> **Try it**: Set down all of the entries below exactly, and omit the pictures.
Records for the exercise Block Start
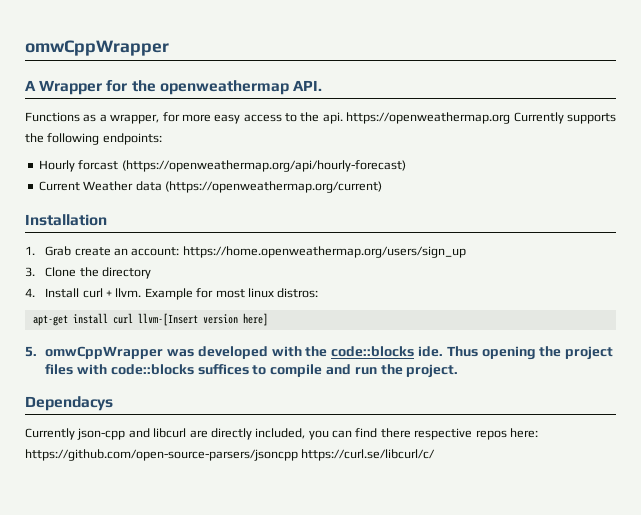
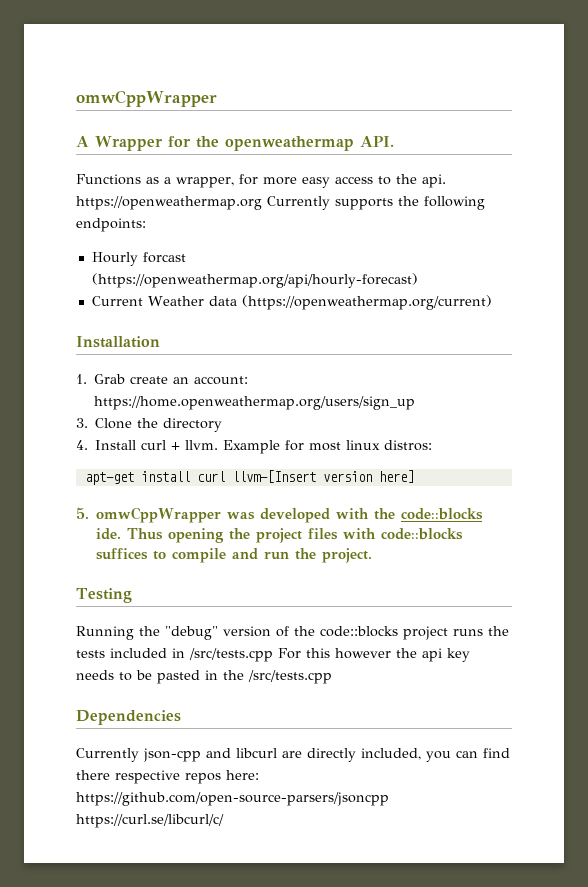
- Dependacys
+ Testing
+ Running the "debug" version of the code::blocks project runs the tests included in /src/tests.cpp For this however the api key needs to be pasted in the /src/tests.cpp
+ Dependencies

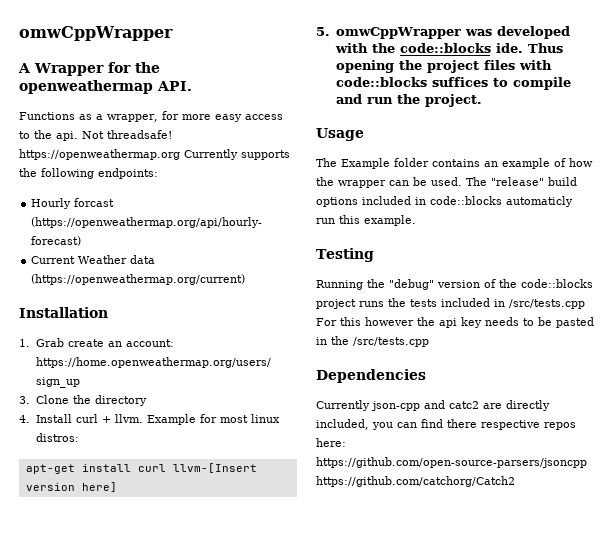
- Functions as a wrapper, for more easy access to the api. https://openweathermap.org Currently supports the following endpoints:
+ Functions as a wrapper, for more easy access to the api. Not threadsafe! https://openweathermap.org Currently supports the following endpoints:
+ Usage
+ The Example folder contains an example of how the wrapper can be used. The "release" build options included in code::blocks automaticly run this example.
- Currently json-cpp and libcurl are directly included, you can find there respective repos here: https://github.com/open-source-parsers/jsoncpp https://curl.se/libcurl/c/
+ Currently json-cpp and catc2 are directly included, you can find there respective repos here: https://github.com/open-source-parsers/jsoncpp https://github.com/catchorg/Catch2

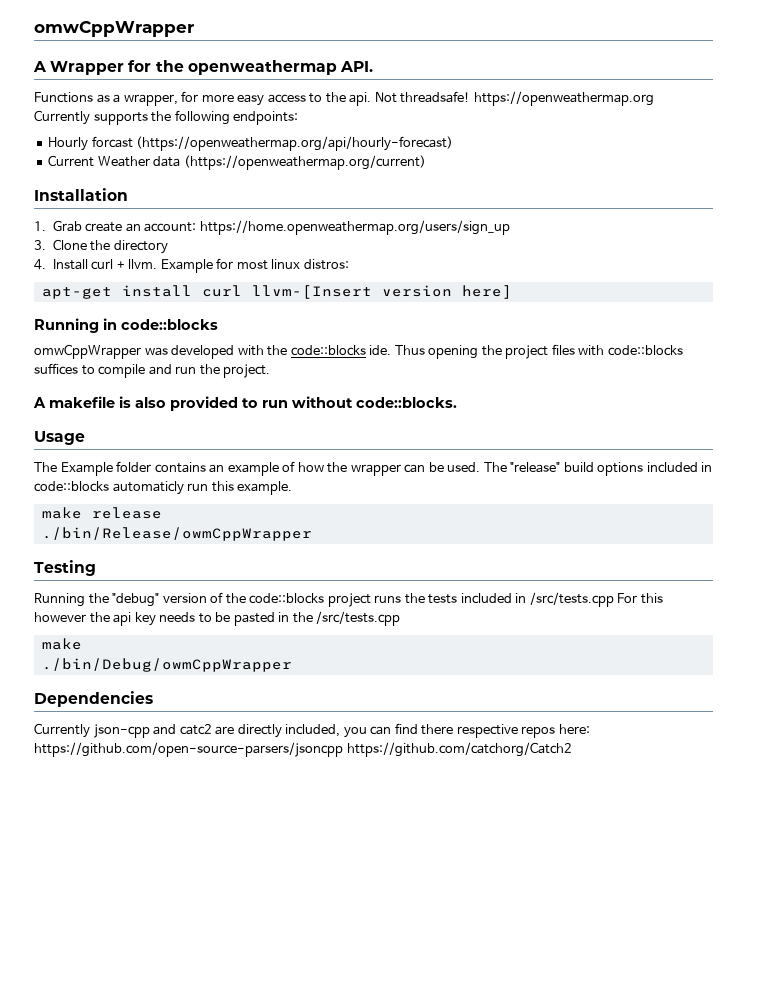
- 5. omwCppWrapper was developed with the code::blocks ide.
+ Running in code::blocks
+ omwCppWrapper was developed with the code::blocks ide.
+ A makefile is also provided to run without code::blocks.
+ make release
+ ./bin/Release/owmCppWrapper
  Running the "debug" version of the code::blocks project runs the tests included in /src/tests.cpp For this however the api key needs to be pasted in the /src/tests.cpp
+ make
+ ./bin/Debug/owmCppWrapper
Records for the exercise Block End
> **Reply**:
- Dependacys
+ Testing
+ Running the "debug" version of the code::blocks project runs the tests included in /src/tests.cpp For this however the api key needs to be pasted in the /src/tests.cpp
+ Dependencies

- Functions as a wrapper, for more easy access to the api. https://openweathermap.org Currently supports the following endpoints:
+ Functions as a wrapper, for more easy access to the api. Not threadsafe! https://openweathermap.org Currently supports the following endpoints:
+ Usage
+ The Example folder contains an example of how the wrapper can be used. The "release" build options included in code::blocks automaticly run this example.
- Currently json-cpp and libcurl are directly included, you can find there respective repos here: https://github.com/open-source-parsers/jsoncpp https://curl.se/libcurl/c/
+ Currently json-cpp and catc2 are directly included, you can find there respective repos here: https://github.com/open-source-parsers/jsoncpp https://github.com/catchorg/Catch2

- 5. omwCppWrapper was developed with the code::blocks ide.
+ Running in code::blocks
+ omwCppWrapper was developed with the code::blocks ide.
+ A makefile is also provided to run without code::blocks.
+ make release
+ ./bin/Release/owmCppWrapper
  Running the "debug" version of the code::blocks project runs the tests included in /src/tests.cpp For this however the api key needs to be pasted in the /src/tests.cpp
+ make
+ ./bin/Debug/owmCppWrapper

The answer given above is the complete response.